I am a PhD Candidate in social anthropology at Harvard, studying how the encounter between kinship and law is staged in the family courts in Peshawar, Pakistan through wife-initiated divorce. In the courts, what interests me are questions of shame—how is shame experienced, negotiated, and weaponized?—and time, i.e. whose side is time on? Who waits, who wields waiting, and how is waiting narrativized?
My PhD research is a continuation of my MPhil thesis, “Law and Love in the Family Courts in Peshawar”, which I completed in 2018 at the University of Oxford, as a Rhodes Scholar. Before my disciplinary switch to anthropology, I had completed an undergraduate degree in law at the Lahore University of Management Sciences (LUMS). In my current research I develop a continuing interest in the history and ethnography of Muslim Personal Law in Pakistan.
My CV is available here
Awards and Honours
Wenner-Gren Dissertation Fieldwork Grant (2024)
The Wenner-Gren Foundation funds fieldwork for doctoral projects that aim to advance anthropological knowledge and further our understanding of what it means to be human.

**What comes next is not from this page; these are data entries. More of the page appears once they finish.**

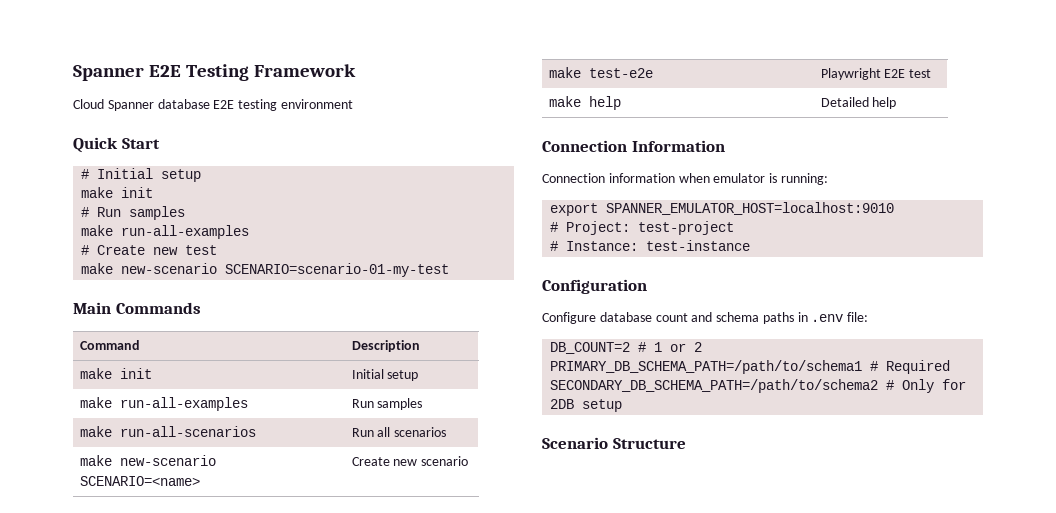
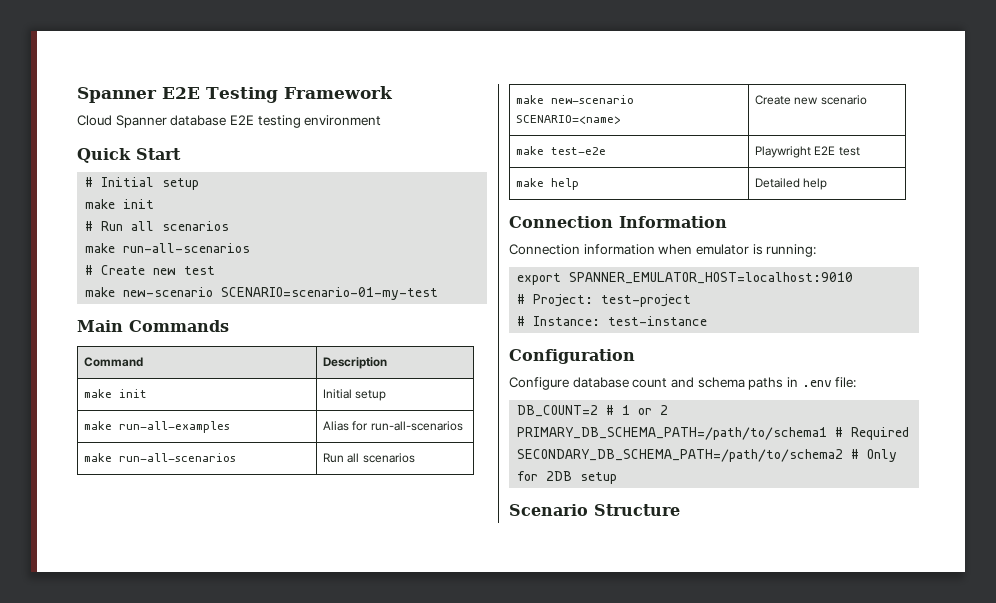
- # Run samples
- make run-all-examples
+ # Run all scenarios
+ make run-all-scenarios
- make run-all-examples | Run samples
+ make run-all-examples | Alias for run-all-scenarios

My project, "The Law is like a Camel's Intestines": Enduring Divorce in Peshawar's family courts", focuses on how practices of waiting, making other wait, and narratives of waiting shape interactions in the Peshawar family courts. I study how Pashtun women litigating divorce constitute themselves, and are constituted as, gendered citizens through their relationship with time. A focus on time highlights the nature of the encounter between multiple temporal orders and litigants’ strategic manipulations of time’s speed and tempo, within the legal process.
Teaching
Teaching Fellow, Harvard University
WOMGEN 98S: Junior Tutorial (2023)
WOMGEN 1209: Dangerous Words (2022)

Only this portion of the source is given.